Lettre à l'absente

stonemarten

Tu es morte un soir de décembre.

Il ne neigeait même pas. C'est quand même dégueulasse ça. Il devrait y avoir une loi, un truc qui oblige ces salops délégués à la météo là-haut à faire tomber la neige pour les gens qui meurent les soirs de décembre.
C'est vachement plus sympa de mourir quand il neige.

Je me suis souvenu juste quand tu t'es éteinte de la première fois où je t'ai rencontrée.
De la première fois que je t'ai aimée.
Je me suis souvenu à quel point tu étais drôle.
Cinglante mais drôle.
Il devrait aussi y avoir une loi pour interdire aux gens drôles de mourir trop tôt parce que c'est qu'à un moment on va se retrouver comme des cons entre gens sans humour et on risque de sacrément s'emmerder.

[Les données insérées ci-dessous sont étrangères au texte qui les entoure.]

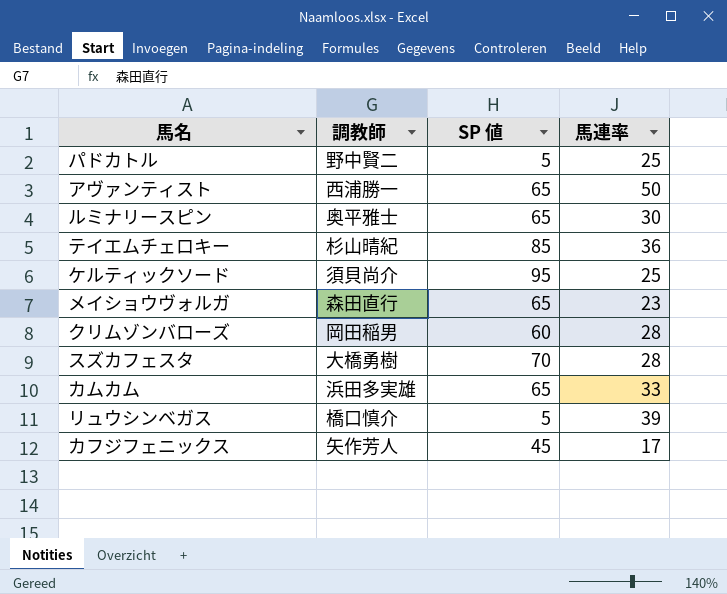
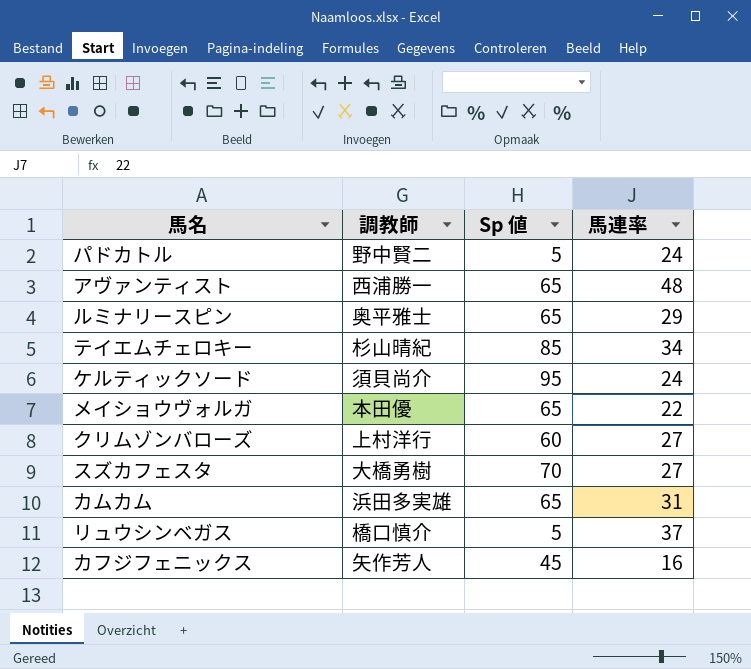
column name: SP 値 -> Sp 値
パドカトル | 馬連率: 25 -> 24
アヴァンティスト | 馬連率: 50 -> 48
ルミナリースピン | 馬連率: 30 -> 29
テイエムチェロキー | 馬連率: 36 -> 34
ケルティックソード | 馬連率: 25 -> 24
メイショウヴォルガ | 調教師: 森田直行 -> 本田優
メイショウヴォルガ | 馬連率: 23 -> 22
クリムゾンバローズ | 調教師: 岡田稲男 -> 上村洋行
クリムゾンバローズ | 馬連率: 28 -> 27
スズカフェスタ | 馬連率: 28 -> 27
カムカム | 馬連率: 33 -> 31
リュウシンベガス | 馬連率: 39 -> 37
カフジフェニックス | 馬連率: 17 -> 16

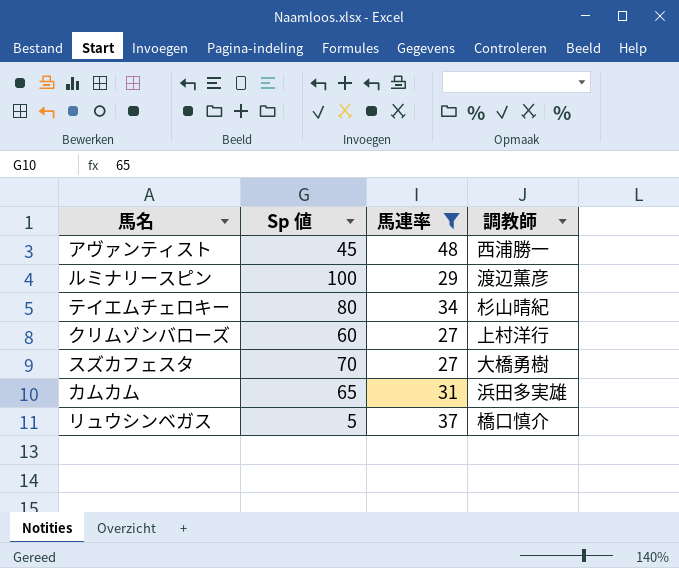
filter: none -> 馬連率 >= 27
column 調教師 | position: 2 -> 4
アヴァンティスト | Sp 値: 65 -> 45
ルミナリースピン | Sp 値: 65 -> 100
ルミナリースピン | 調教師: 奥平雅士 -> 渡辺薫彦
テイエムチェロキー | Sp 値: 85 -> 80

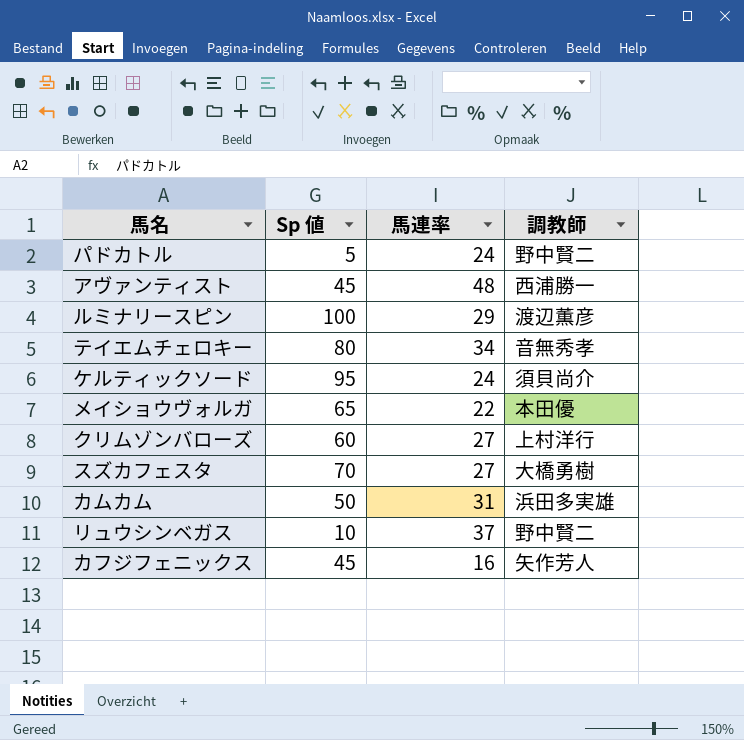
filter: 馬連率 >= 27 -> none
テイエムチェロキー | 調教師: 杉山晴紀 -> 音無秀孝
カムカム | Sp 値: 65 -> 50
リュウシンベガス | Sp 値: 5 -> 10
リュウシンベガス | 調教師: 橋口慎介 -> 野中賢二

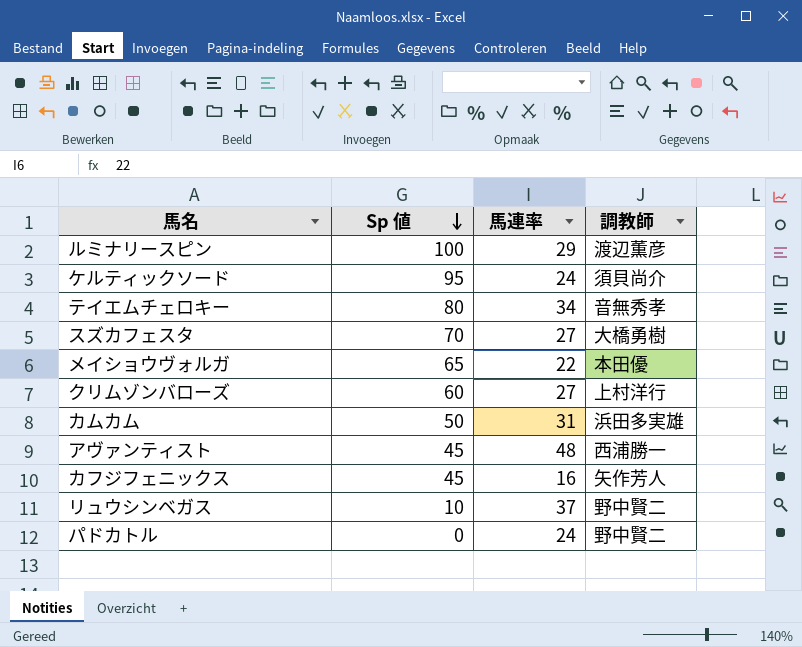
row order: none -> Sp 値 descending
パドカトル | Sp 値: 5 -> 0

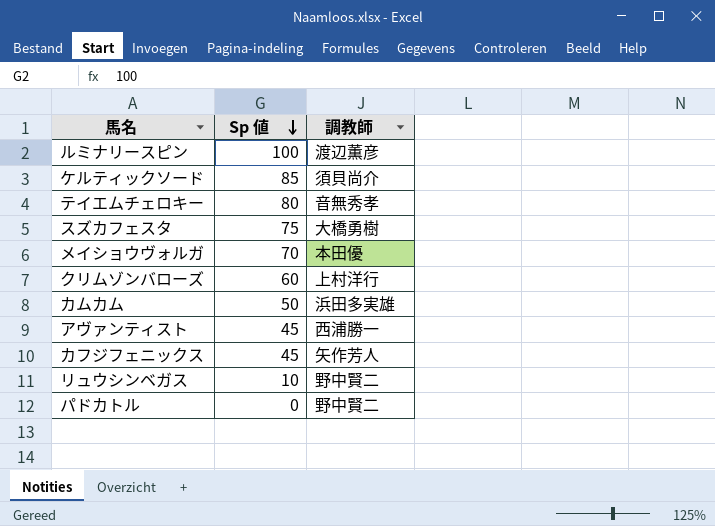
column 馬連率 | position: 3 -> none
ケルティックソード | Sp 値: 95 -> 85
スズカフェスタ | Sp 値: 70 -> 75
メイショウヴォルガ | Sp 値: 65 -> 70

Putain qu'est ce que j'ai pu t'aimer.

Je t'ai aimée comme plus personne ne sait le faire à notre époque.
Je t'ai aimée quand ils t'ont annoncée que tu étais atteinte d'un cancer.
Je t'ai aimée quand tu dégueulais toute ta douleur au fond de nos chiottes.
Je t'ai aimée quand tu as fini par avoir moins de cheveux que moi sur le caillou.
Je t'ai aimée quand tu m'as détesté de rester là à te regarder mourir au lieu de foutre le camp.
Je t'aime encore même morte.

J'ai pas pleuré quand tu es partie.
Parce que les mecs, ça pleure pas.
Mais putain, si tu savais. 
J'ai pleuré comme un gosse là, juste au fond de mes entrailles. Je crois que chaque particule constituant mon corps a pleuré.
Maintenant je suis en colère. D'ailleurs si je retombe sur cet enfoiré de cancer, je lui ferai la peau.
Un soir, avec les copains on ira boire des coups et on croisera ce pourri et on lui pétera la gueule dans une ruelle sombre.
Ça te fera pas revenir, je sais. Puis je t'entends déjà gueuler comme quoi la violence ça résout rien, me faire chier avec tes citations de Mandela.
Ce que t'étais belle quand t'étais chiante...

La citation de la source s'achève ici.